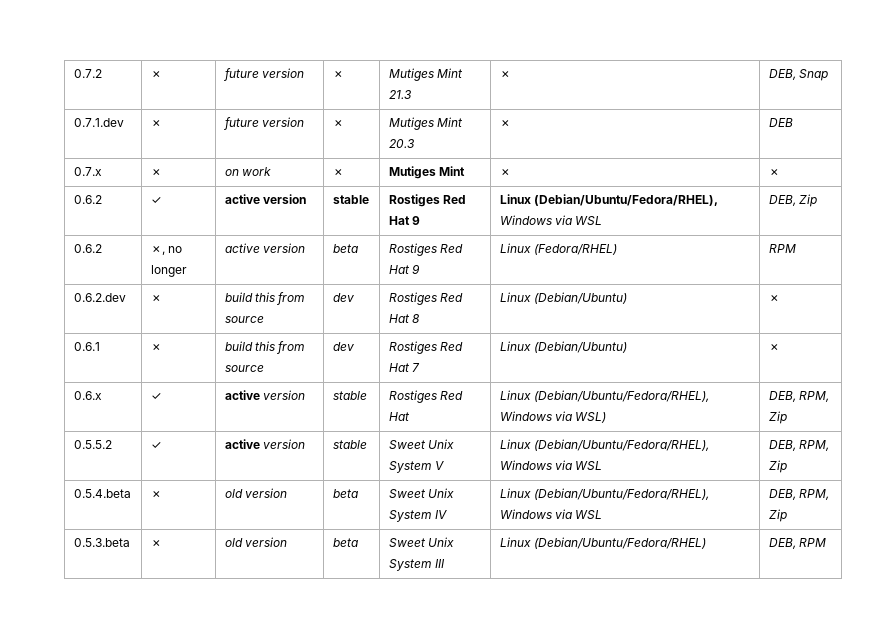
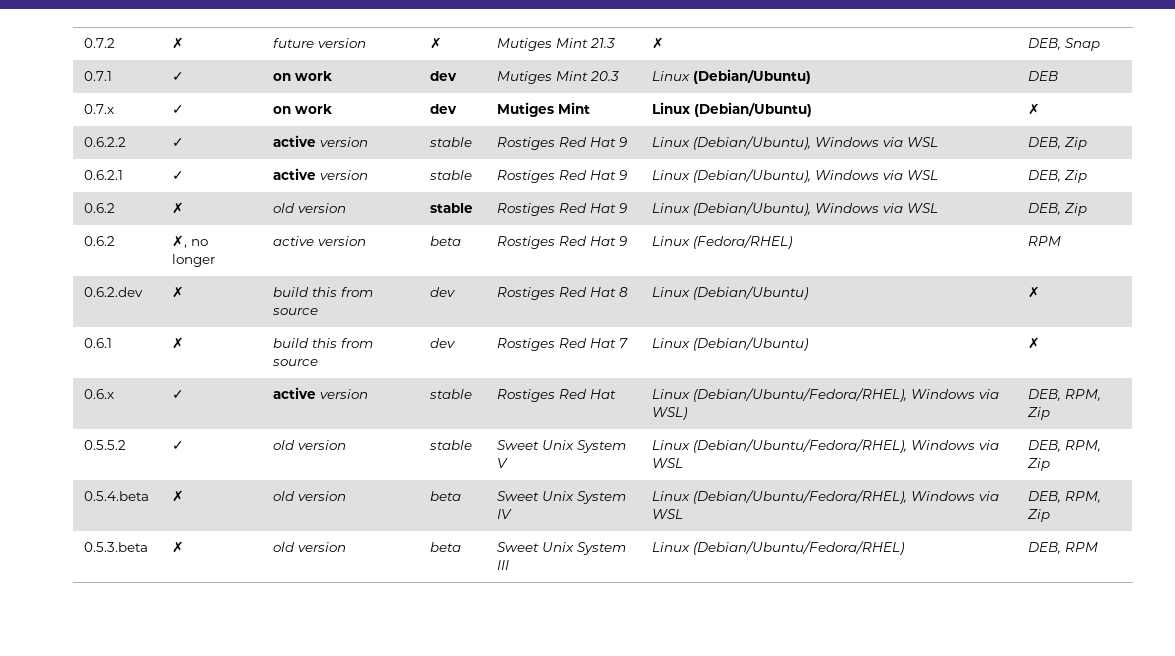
- 0.7.1.dev | ✗ | future version | ✗ | Mutiges Mint 20.3 | ✗ | DEB
+ 0.7.1 | ✓ | on work | dev | Mutiges Mint 20.3 | Linux (Debian/Ubuntu) | DEB
- 0.7.x | ✗ | on work | ✗ | Mutiges Mint | ✗ | ✗
- 0.6.2 | ✓ | active version | stable | Rostiges Red Hat 9 | Linux (Debian/Ubuntu/Fedora/RHEL), Windows via WSL | DEB, Zip
+ 0.7.x | ✓ | on work | dev | Mutiges Mint | Linux (Debian/Ubuntu) | ✗
+ 0.6.2.2 | ✓ | active version | stable | Rostiges Red Hat 9 | Linux (Debian/Ubuntu), Windows via WSL | DEB, Zip
+ 0.6.2.1 | ✓ | active version | stable | Rostiges Red Hat 9 | Linux (Debian/Ubuntu), Windows via WSL | DEB, Zip
+ 0.6.2 | ✗ | old version | stable | Rostiges Red Hat 9 | Linux (Debian/Ubuntu), Windows via WSL | DEB, Zip
- 0.5.5.2 | ✓ | active version | stable | Sweet Unix System V | Linux (Debian/Ubuntu/Fedora/RHEL), Windows via WSL | DEB, RPM, Zip
+ 0.5.5.2 | ✓ | old version | stable | Sweet Unix System V | Linux (Debian/Ubuntu/Fedora/RHEL), Windows via WSL | DEB, RPM, Zip

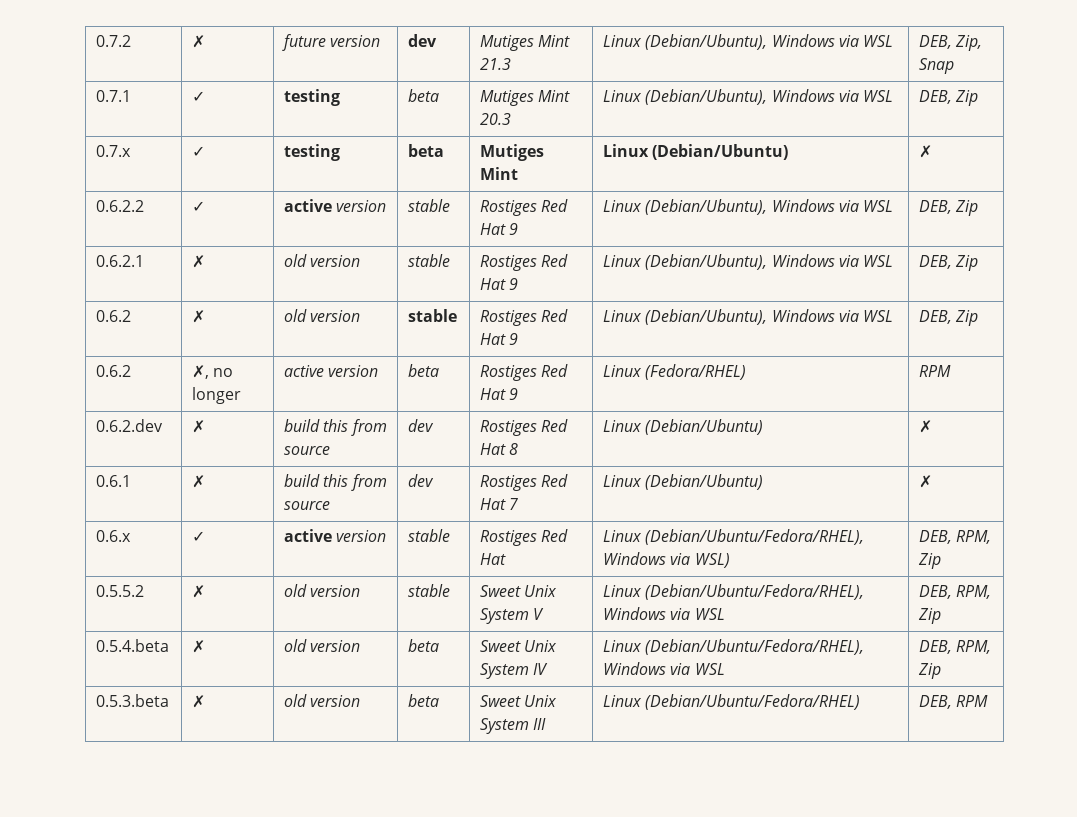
- 0.7.2 | ✗ | future version | ✗ | Mutiges Mint 21.3 | ✗ | DEB, Snap
+ 0.7.2 | ✗ | future version | dev | Mutiges Mint 21.3 | Linux (Debian/Ubuntu), Windows via WSL | DEB, Zip, Snap
- 0.7.1 | ✓ | on work | dev | Mutiges Mint 20.3 | Linux (Debian/Ubuntu) | DEB
+ 0.7.1 | ✓ | testing | beta | Mutiges Mint 20.3 | Linux (Debian/Ubuntu), Windows via WSL | DEB, Zip
- 0.7.x | ✓ | on work | dev | Mutiges Mint | Linux (Debian/Ubuntu) | ✗
+ 0.7.x | ✓ | testing | beta | Mutiges Mint | Linux (Debian/Ubuntu) | ✗
- 0.6.2.1 | ✓ | active version | stable | Rostiges Red Hat 9 | Linux (Debian/Ubuntu), Windows via WSL | DEB, Zip
+ 0.6.2.1 | ✗ | old version | stable | Rostiges Red Hat 9 | Linux (Debian/Ubuntu), Windows via WSL | DEB, Zip
- 0.5.5.2 | ✓ | old version | stable | Sweet Unix System V | Linux (Debian/Ubuntu/Fedora/RHEL), Windows via WSL | DEB, RPM, Zip
+ 0.5.5.2 | ✗ | old version | stable | Sweet Unix System V | Linux (Debian/Ubuntu/Fedora/RHEL), Windows via WSL | DEB, RPM, Zip

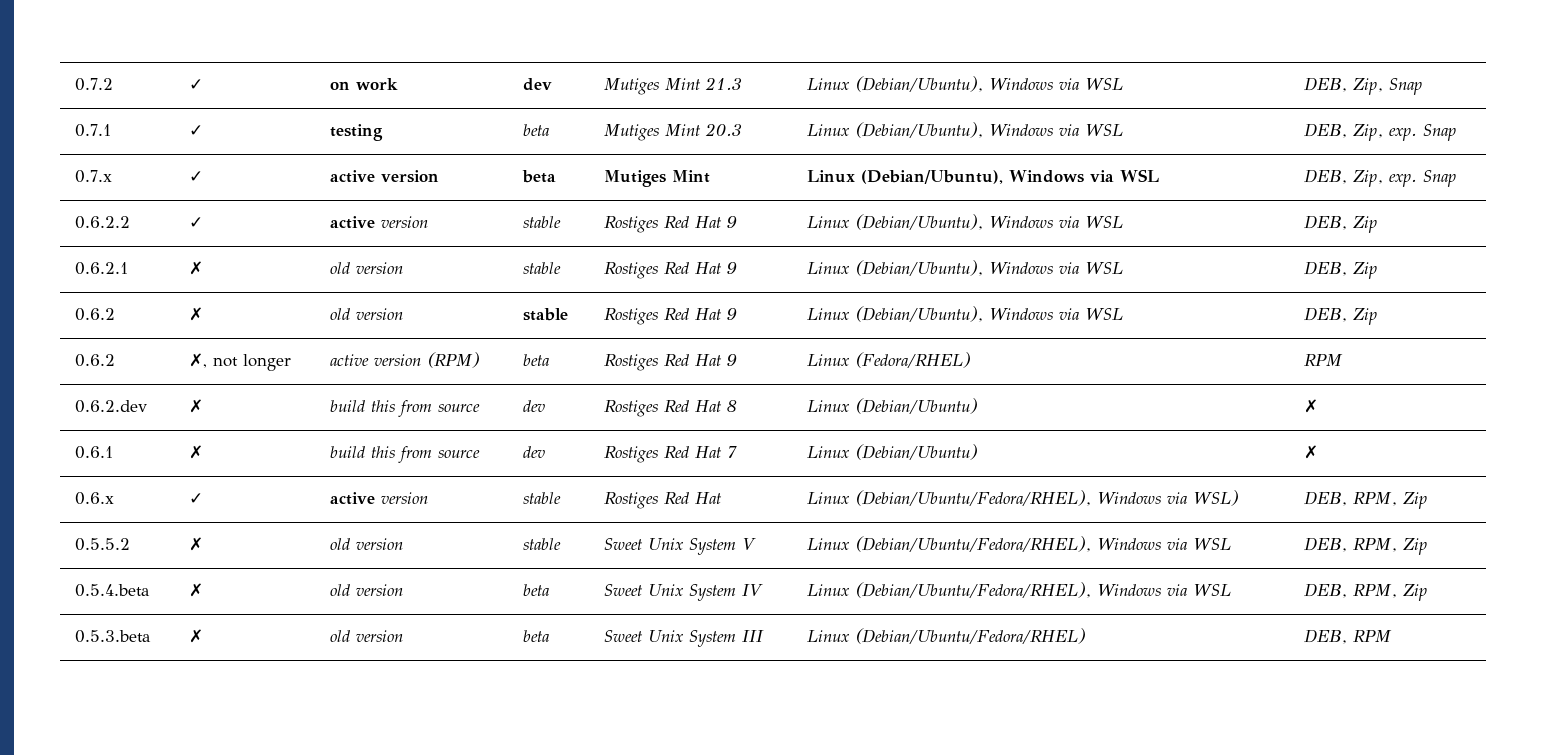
- 0.7.2 | ✗ | future version | dev | Mutiges Mint 21.3 | Linux (Debian/Ubuntu), Windows via WSL | DEB, Zip, Snap
+ 0.7.2 | ✓ | on work | dev | Mutiges Mint 21.3 | Linux (Debian/Ubuntu), Windows via WSL | DEB, Zip, Snap
- 0.7.1 | ✓ | testing | beta | Mutiges Mint 20.3 | Linux (Debian/Ubuntu), Windows via WSL | DEB, Zip
+ 0.7.1 | ✓ | testing | beta | Mutiges Mint 20.3 | Linux (Debian/Ubuntu), Windows via WSL | DEB, Zip, exp. Snap
- 0.7.x | ✓ | testing | beta | Mutiges Mint | Linux (Debian/Ubuntu) | ✗
+ 0.7.x | ✓ | active version | beta | Mutiges Mint | Linux (Debian/Ubuntu), Windows via WSL | DEB, Zip, exp. Snap
- 0.6.2 | ✗, no longer | active version | beta | Rostiges Red Hat 9 | Linux (Fedora/RHEL) | RPM
+ 0.6.2 | ✗, not longer | active version (RPM) | beta | Rostiges Red Hat 9 | Linux (Fedora/RHEL) | RPM

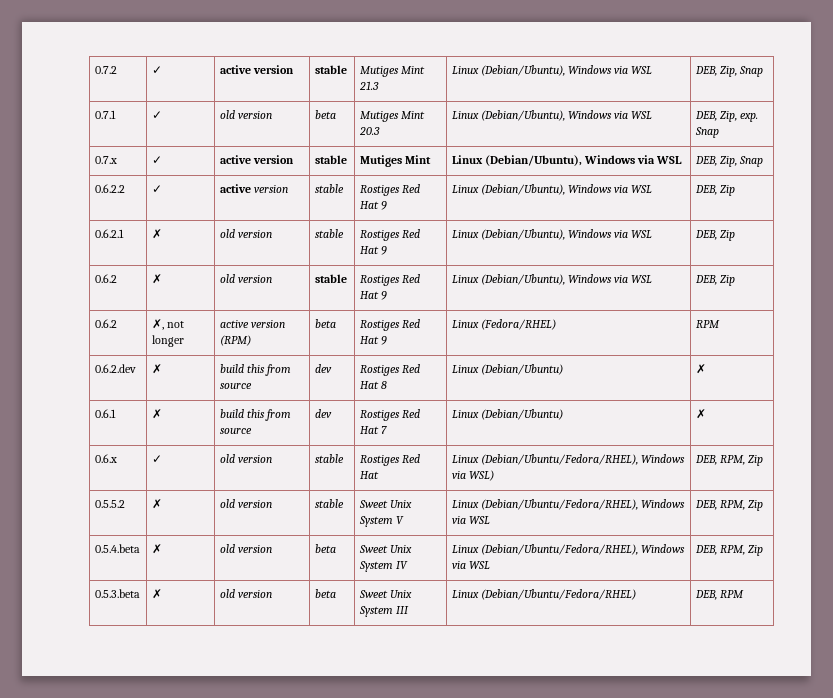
- 0.7.2 | ✓ | on work | dev | Mutiges Mint 21.3 | Linux (Debian/Ubuntu), Windows via WSL | DEB, Zip, Snap
+ 0.7.2 | ✓ | active version | stable | Mutiges Mint 21.3 | Linux (Debian/Ubuntu), Windows via WSL | DEB, Zip, Snap
- 0.7.1 | ✓ | testing | beta | Mutiges Mint 20.3 | Linux (Debian/Ubuntu), Windows via WSL | DEB, Zip, exp. Snap
+ 0.7.1 | ✓ | old version | beta | Mutiges Mint 20.3 | Linux (Debian/Ubuntu), Windows via WSL | DEB, Zip, exp. Snap
- 0.7.x | ✓ | active version | beta | Mutiges Mint | Linux (Debian/Ubuntu), Windows via WSL | DEB, Zip, exp. Snap
+ 0.7.x | ✓ | active version | stable | Mutiges Mint | Linux (Debian/Ubuntu), Windows via WSL | DEB, Zip, Snap
- 0.6.x | ✓ | active version | stable | Rostiges Red Hat | Linux (Debian/Ubuntu/Fedora/RHEL), Windows via WSL) | DEB, RPM, Zip
+ 0.6.x | ✓ | old version | stable | Rostiges Red Hat | Linux (Debian/Ubuntu/Fedora/RHEL), Windows via WSL) | DEB, RPM, Zip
=-=-=-=-=
=== THE PROBLEM ===
Using the data above, repeat exactly the lines that begin at the line with "0.6.2 | ✗ | old" and end at the line with "- 0.5.5.2 | ✓ | active", both ends included.

=== RESPONSE TO THIS TASK ===
+ 0.6.2 | ✗ | old version | stable | Rostiges Red Hat 9 | Linux (Debian/Ubuntu), Windows via WSL | DEB, Zip
- 0.5.5.2 | ✓ | active version | stable | Sweet Unix System V | Linux (Debian/Ubuntu/Fedora/RHEL), Windows via WSL | DEB, RPM, Zip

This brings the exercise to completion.